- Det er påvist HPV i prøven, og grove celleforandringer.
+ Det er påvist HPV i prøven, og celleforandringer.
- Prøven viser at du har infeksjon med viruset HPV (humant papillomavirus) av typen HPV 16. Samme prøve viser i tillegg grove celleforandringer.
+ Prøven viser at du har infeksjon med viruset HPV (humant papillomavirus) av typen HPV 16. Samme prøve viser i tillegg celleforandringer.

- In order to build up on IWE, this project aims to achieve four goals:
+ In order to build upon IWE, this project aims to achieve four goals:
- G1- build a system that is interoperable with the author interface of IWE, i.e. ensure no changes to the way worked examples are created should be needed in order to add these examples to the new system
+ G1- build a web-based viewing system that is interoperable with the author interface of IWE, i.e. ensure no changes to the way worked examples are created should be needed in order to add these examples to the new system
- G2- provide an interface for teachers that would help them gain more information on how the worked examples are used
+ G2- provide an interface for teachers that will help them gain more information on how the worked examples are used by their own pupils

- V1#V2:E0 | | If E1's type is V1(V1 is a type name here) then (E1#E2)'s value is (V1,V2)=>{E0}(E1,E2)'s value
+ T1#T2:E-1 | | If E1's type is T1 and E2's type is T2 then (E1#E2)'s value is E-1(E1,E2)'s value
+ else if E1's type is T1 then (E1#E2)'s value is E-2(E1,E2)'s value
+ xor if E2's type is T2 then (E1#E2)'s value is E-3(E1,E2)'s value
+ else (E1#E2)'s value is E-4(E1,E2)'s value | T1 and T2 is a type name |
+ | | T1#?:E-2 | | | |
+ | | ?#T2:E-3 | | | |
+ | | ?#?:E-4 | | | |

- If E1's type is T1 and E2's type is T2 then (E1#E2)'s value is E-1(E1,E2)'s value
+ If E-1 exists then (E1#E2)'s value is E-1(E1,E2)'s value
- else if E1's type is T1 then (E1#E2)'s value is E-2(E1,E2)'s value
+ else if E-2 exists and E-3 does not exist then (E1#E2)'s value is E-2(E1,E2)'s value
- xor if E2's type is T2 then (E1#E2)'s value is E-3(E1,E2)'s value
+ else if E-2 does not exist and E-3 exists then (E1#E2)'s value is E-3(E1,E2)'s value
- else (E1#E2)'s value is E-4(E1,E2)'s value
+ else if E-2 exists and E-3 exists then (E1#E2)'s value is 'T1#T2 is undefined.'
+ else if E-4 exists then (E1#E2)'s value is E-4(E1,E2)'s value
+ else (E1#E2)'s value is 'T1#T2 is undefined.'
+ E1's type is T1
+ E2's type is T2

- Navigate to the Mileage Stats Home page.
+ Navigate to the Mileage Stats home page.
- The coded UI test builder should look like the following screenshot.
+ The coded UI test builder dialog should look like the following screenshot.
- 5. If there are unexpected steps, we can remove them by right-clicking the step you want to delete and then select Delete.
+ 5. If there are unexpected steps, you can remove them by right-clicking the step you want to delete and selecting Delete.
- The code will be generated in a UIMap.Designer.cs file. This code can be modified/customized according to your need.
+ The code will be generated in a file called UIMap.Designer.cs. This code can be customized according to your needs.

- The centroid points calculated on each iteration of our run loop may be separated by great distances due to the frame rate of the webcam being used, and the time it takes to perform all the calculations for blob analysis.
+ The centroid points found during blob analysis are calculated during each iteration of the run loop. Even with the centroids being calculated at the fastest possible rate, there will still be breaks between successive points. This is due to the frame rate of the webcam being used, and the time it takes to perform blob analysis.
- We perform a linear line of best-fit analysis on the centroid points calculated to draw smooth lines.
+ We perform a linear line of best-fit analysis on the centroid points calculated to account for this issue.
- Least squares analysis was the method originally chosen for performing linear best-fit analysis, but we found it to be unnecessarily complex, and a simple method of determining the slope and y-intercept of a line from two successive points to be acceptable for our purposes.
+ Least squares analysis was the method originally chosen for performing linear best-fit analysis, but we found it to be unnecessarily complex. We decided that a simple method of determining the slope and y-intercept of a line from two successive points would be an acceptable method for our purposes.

Your goal — Once you have read the material, set it down again word for word.

Response box —
- Det er påvist HPV i prøven, og grove celleforandringer.
+ Det er påvist HPV i prøven, og celleforandringer.
- Prøven viser at du har infeksjon med viruset HPV (humant papillomavirus) av typen HPV 16. Samme prøve viser i tillegg grove celleforandringer.
+ Prøven viser at du har infeksjon med viruset HPV (humant papillomavirus) av typen HPV 16. Samme prøve viser i tillegg celleforandringer.

- In order to build up on IWE, this project aims to achieve four goals:
+ In order to build upon IWE, this project aims to achieve four goals:
- G1- build a system that is interoperable with the author interface of IWE, i.e. ensure no changes to the way worked examples are created should be needed in order to add these examples to the new system
+ G1- build a web-based viewing system that is interoperable with the author interface of IWE, i.e. ensure no changes to the way worked examples are created should be needed in order to add these examples to the new system
- G2- provide an interface for teachers that would help them gain more information on how the worked examples are used
+ G2- provide an interface for teachers that will help them gain more information on how the worked examples are used by their own pupils

- V1#V2:E0 | | If E1's type is V1(V1 is a type name here) then (E1#E2)'s value is (V1,V2)=>{E0}(E1,E2)'s value
+ T1#T2:E-1 | | If E1's type is T1 and E2's type is T2 then (E1#E2)'s value is E-1(E1,E2)'s value
+ else if E1's type is T1 then (E1#E2)'s value is E-2(E1,E2)'s value
+ xor if E2's type is T2 then (E1#E2)'s value is E-3(E1,E2)'s value
+ else (E1#E2)'s value is E-4(E1,E2)'s value | T1 and T2 is a type name |
+ | | T1#?:E-2 | | | |
+ | | ?#T2:E-3 | | | |
+ | | ?#?:E-4 | | | |

- If E1's type is T1 and E2's type is T2 then (E1#E2)'s value is E-1(E1,E2)'s value
+ If E-1 exists then (E1#E2)'s value is E-1(E1,E2)'s value
- else if E1's type is T1 then (E1#E2)'s value is E-2(E1,E2)'s value
+ else if E-2 exists and E-3 does not exist then (E1#E2)'s value is E-2(E1,E2)'s value
- xor if E2's type is T2 then (E1#E2)'s value is E-3(E1,E2)'s value
+ else if E-2 does not exist and E-3 exists then (E1#E2)'s value is E-3(E1,E2)'s value
- else (E1#E2)'s value is E-4(E1,E2)'s value
+ else if E-2 exists and E-3 exists then (E1#E2)'s value is 'T1#T2 is undefined.'
+ else if E-4 exists then (E1#E2)'s value is E-4(E1,E2)'s value
+ else (E1#E2)'s value is 'T1#T2 is undefined.'
+ E1's type is T1
+ E2's type is T2

- Navigate to the Mileage Stats Home page.
+ Navigate to the Mileage Stats home page.
- The coded UI test builder should look like the following screenshot.
+ The coded UI test builder dialog should look like the following screenshot.
- 5. If there are unexpected steps, we can remove them by right-clicking the step you want to delete and then select Delete.
+ 5. If there are unexpected steps, you can remove them by right-clicking the step you want to delete and selecting Delete.
- The code will be generated in a UIMap.Designer.cs file. This code can be modified/customized according to your need.
+ The code will be generated in a file called UIMap.Designer.cs. This code can be customized according to your needs.

- The centroid points calculated on each iteration of our run loop may be separated by great distances due to the frame rate of the webcam being used, and the time it takes to perform all the calculations for blob analysis.
+ The centroid points found during blob analysis are calculated during each iteration of the run loop. Even with the centroids being calculated at the fastest possible rate, there will still be breaks between successive points. This is due to the frame rate of the webcam being used, and the time it takes to perform blob analysis.
- We perform a linear line of best-fit analysis on the centroid points calculated to draw smooth lines.
+ We perform a linear line of best-fit analysis on the centroid points calculated to account for this issue.
- Least squares analysis was the method originally chosen for performing linear best-fit analysis, but we found it to be unnecessarily complex, and a simple method of determining the slope and y-intercept of a line from two successive points to be acceptable for our purposes.
+ Least squares analysis was the method originally chosen for performing linear best-fit analysis, but we found it to be unnecessarily complex. We decided that a simple method of determining the slope and y-intercept of a line from two successive points would be an acceptable method for our purposes.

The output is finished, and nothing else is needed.